This updated guide covers the prescription drugs with established cancer links, emerging litigation like the Dupixent lawsuits, and what you need to know to protect yourself and seek justice.
When Trusted Medications Cause Cancer
Every year, pharmaceutical companies pay billions in settlements and criminal penalties for hiding dangers from the public. Since 2000, the industry has racked up more than $126 billion in total penalties across 1,331 documented violations. These aren’t just statistics, they represent countless individuals who suffered serious injuries, including cancer, while drug manufacturers concealed the truth.
The economic burden of drug-related injuries exceeds $136 billion annually in the United States alone. But the human cost cannot be measured in dollars. When someone develops cancer from a medication prescribed to improve their health, the betrayal runs deep. Cancer diagnoses mean aggressive treatments, financial devastation, lost time with loved ones, and in too many cases, premature death.
If pharmaceutical companies knew or should have known about cancer risks and failed to warn you, they can be held liable. Mass tort litigation has already forced major settlements in cases involving contaminated blood pressure medications, heartburn drugs, and diabetes treatments. The legal landscape continues to evolve as new evidence emerges about dangerous drugs still on the market.
Emerging Litigation: Dupixent Lawsuits and T-Cell Lymphoma
One of the most concerning developments in pharmaceutical litigation involves Dupixent (dupilumab), a blockbuster medication prescribed to more than 1 million patients worldwide for eczema, asthma, and related conditions. Manufactured by pharmaceutical giants Sanofi and Regeneron, Dupixent generated billions in revenue, but mounting evidence suggests these companies failed to adequately warn patients about a devastating risk: cutaneous T-cell lymphoma (CTCL).
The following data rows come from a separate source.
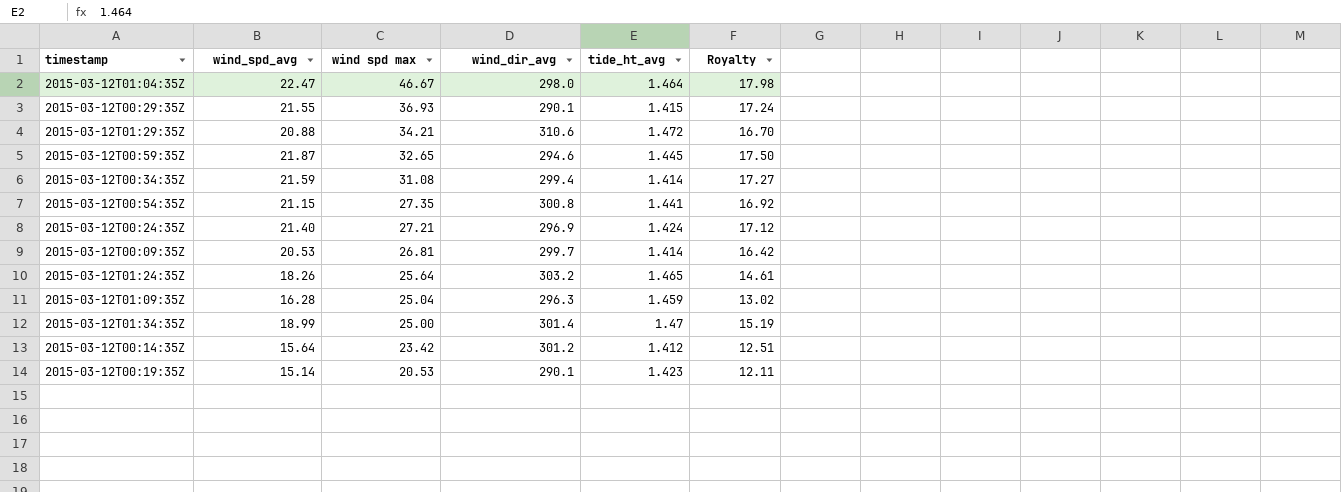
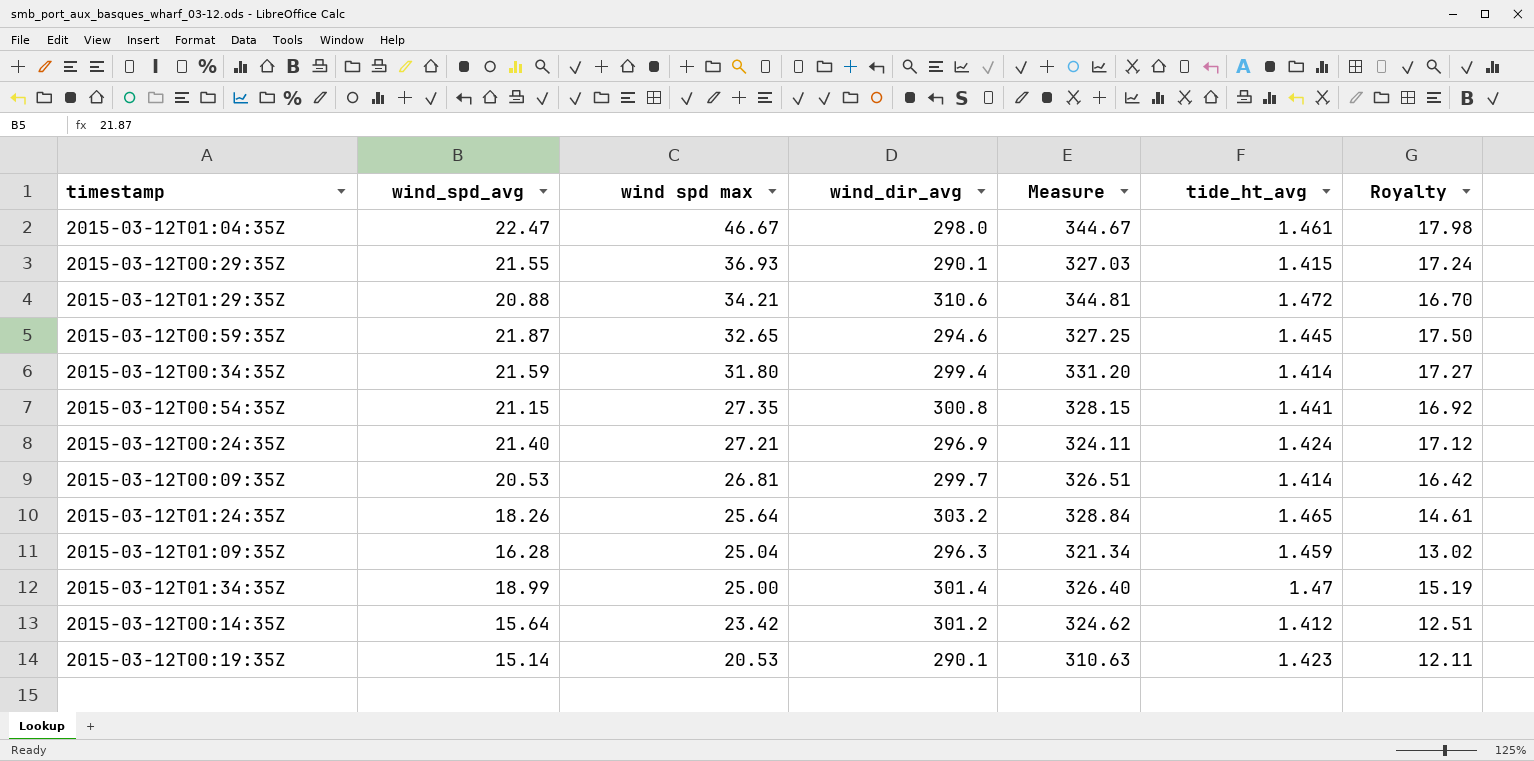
column Measure | formula: none -> [wind spd max] + [wind_dir_avg]
2015-03-12T01:04:35Z | tide_ht_avg: 1.464 -> 1.461
2015-03-12T00:34:35Z | wind spd max: 31.08 -> 31.80

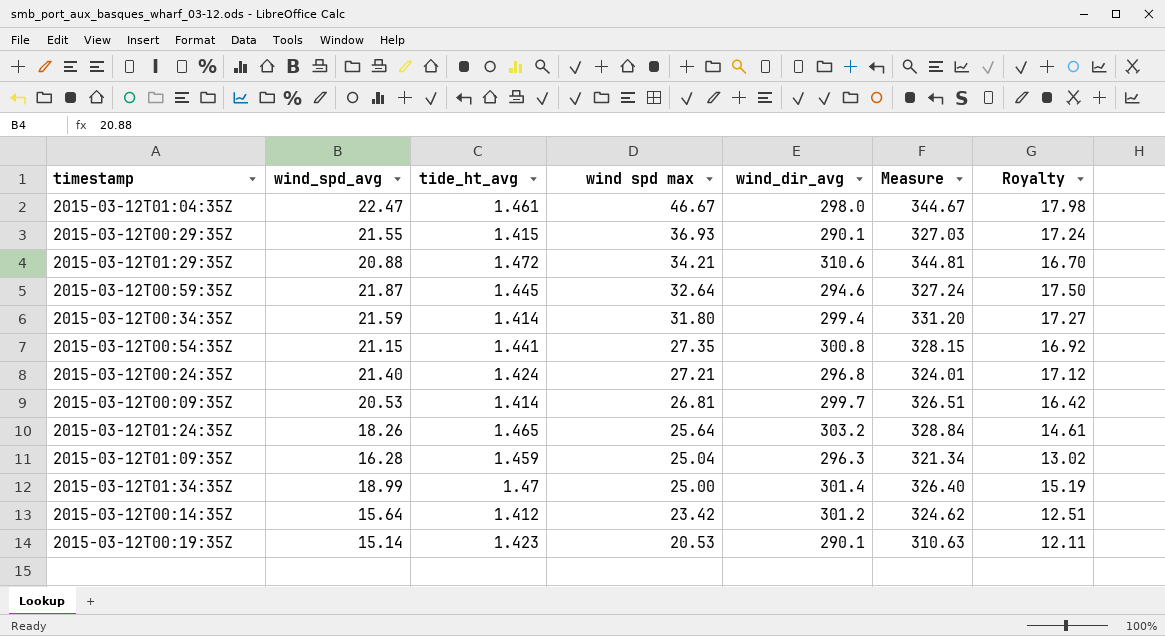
column tide_ht_avg | position: 6 -> 3
2015-03-12T00:59:35Z | wind spd max: 32.65 -> 32.64
2015-03-12T00:59:35Z | Measure: 327.25 -> 327.24
2015-03-12T00:24:35Z | wind_dir_avg: 296.9 -> 296.8
2015-03-12T00:24:35Z | Measure: 324.11 -> 324.01

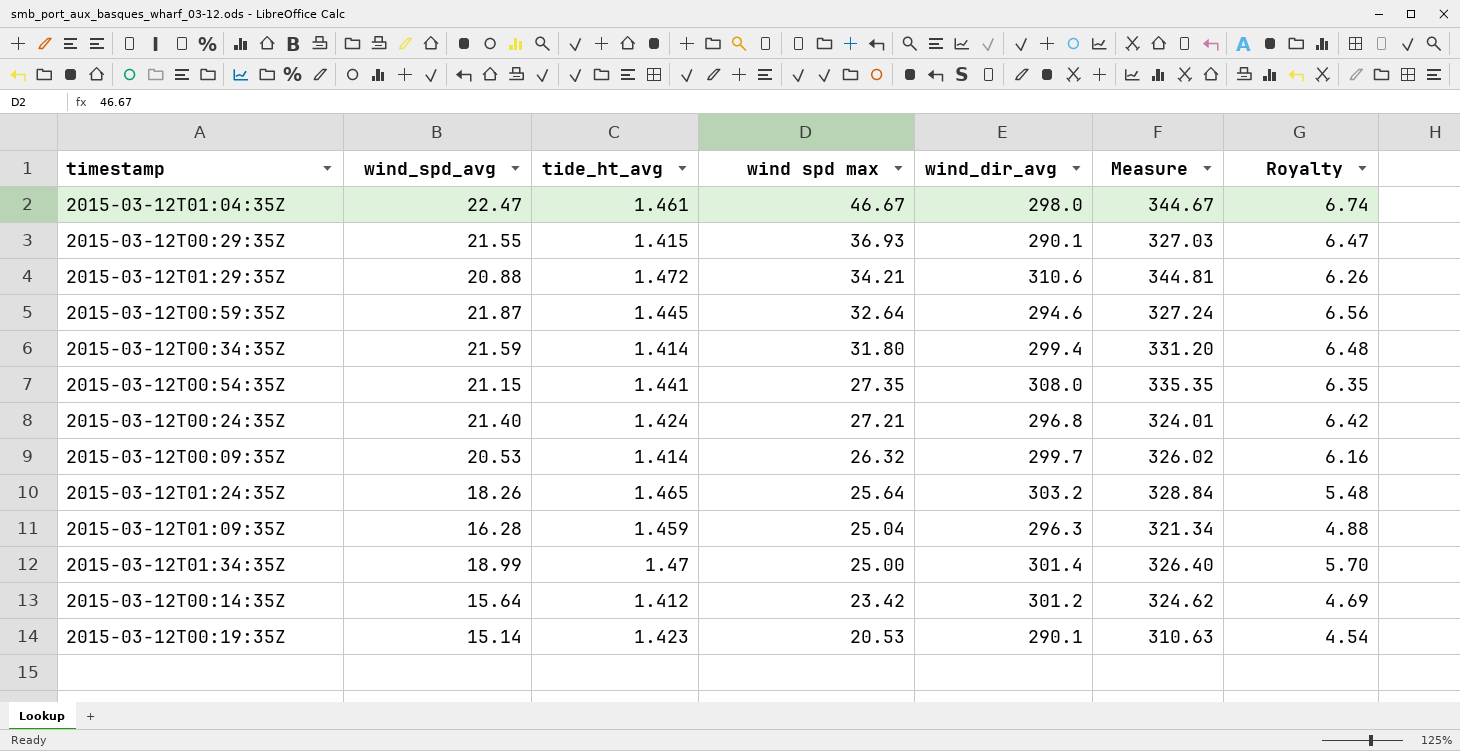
column Royalty | formula: [wind_spd_avg] * 0.8 -> [wind_spd_avg] * 0.3
2015-03-12T00:54:35Z | wind_dir_avg: 300.8 -> 308.0
2015-03-12T00:54:35Z | Measure: 328.15 -> 335.35
2015-03-12T00:09:35Z | wind spd max: 26.81 -> 26.32
2015-03-12T00:09:35Z | Measure: 326.51 -> 326.02

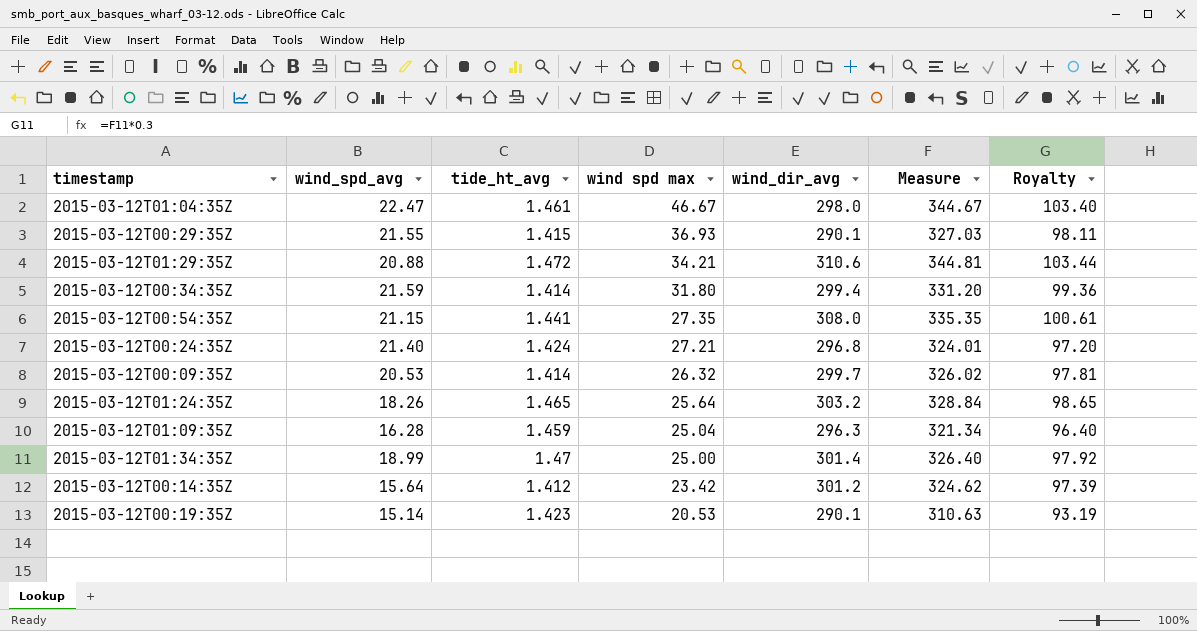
column Royalty | formula: [wind_spd_avg] * 0.3 -> [Measure] * 0.3
row 2015-03-12T00:59:35Z: 21.87 | 1.445 | 32.64 | 294.6 | 327.24 | 6.56 -> none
What You Need to Know About Dupixent and Cancer
The FDA is currently conducting a formal investigation after receiving over 300 reports of CTCL, a rare and potentially fatal skin cancer, in Dupixent users. Multiple peer-reviewed studies published in 2024 and 2025 have found alarming cancer risk increases:
- A 2024 study in the Journal of the American Academy of Dermatology found Dupixent users face 4.1 times higher risk of developing CTCL compared to non-users
- A 2025 study in the European Respiratory Journal revealed patients treated for 16 weeks or longer had a 14-fold increase in mature T-cell and NK-cell lymphomas
- Research published in Journal of Allergy and Clinical Immunology found Dupixent users reported CTCL 30 times more frequently than users of all other medications
The most disturbing aspect? CTCL is not listed on Dupixent’s FDA-approved warning label as of November 2025, despite the FDA receiving hundreds of reports and conducting an active safety investigation. The majority of CTCL diagnoses occur within the first year of starting Dupixent, and symptoms can mimic eczema itself, leading doctors to continue treatment while cancer progresses undetected.
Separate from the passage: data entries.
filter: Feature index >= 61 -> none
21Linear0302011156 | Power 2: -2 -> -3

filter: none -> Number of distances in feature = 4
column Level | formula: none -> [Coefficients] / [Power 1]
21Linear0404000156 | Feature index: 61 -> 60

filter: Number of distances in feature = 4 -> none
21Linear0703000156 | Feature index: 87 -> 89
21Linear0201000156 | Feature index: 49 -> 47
Dupixent Lawsuits: Early Stages but Growing
The first Dupixent wrongful death lawsuit was filed in October 2025 in Tennessee, involving a woman who died from T-cell lymphoma just months after beginning Dupixent injections. Additional lawsuits followed in November 2025, and attorneys nationwide report rising inquiries from patients diagnosed with CTCL while using this medication.
While no multidistrict litigation (MDL) has been established yet, legal experts anticipate consolidation within the next year if case filings continue at the current pace. If you or a loved one used Dupixent and developed cutaneous T-cell lymphoma, Sézary syndrome, or other T-cell lymphomas, you may be entitled to substantial compensation for medical expenses, lost wages, pain and suffering, and potentially punitive damages if failure to warn or deceptive practices are proven.
The allegations are Sanofi and Regeneron knew or should have known about the CTCL risk but failed to provide adequate warnings, leaving patients and doctors in the dark about this life-threatening complication. This is precisely the kind of pharmaceutical negligence that demands accountability.
Recent Major Drug Lawsuits: Holding Big Pharma Accountable
Dupixent is far from the only prescription drug lawsuit making headlines. Across the country, thousands of people injured by dangerous medications are fighting back through mass tort litigation. Here are the major pharmaceutical lawsuits from 2023-2025 that demonstrate the ongoing pattern of corporate negligence:
Ozempic, Wegovy, and Mounjaro: Stomach Paralysis Litigation
Over 1,800 lawsuits have been filed against Novo Nordisk and Eli Lilly over their blockbuster GLP-1 diabetes and weight loss drugs. Plaintiffs claim these manufacturers failed to warn about severe gastrointestinal complications including gastroparesis (stomach paralysis), intestinal blockage, and potentially permanent digestive damage. Federal MDL 3094 was established in February 2024, and the litigation continues to grow rapidly with new claims added monthly.
The allegations extend beyond gastroparesis. In 2024, the European Medicines Agency added warnings about NAION, a form of sudden vision loss that can lead to blindness. Despite earning billions from Ozempic and Wegovy, these pharmaceutical giants allegedly downplayed serious risks that have devastated patients’ lives.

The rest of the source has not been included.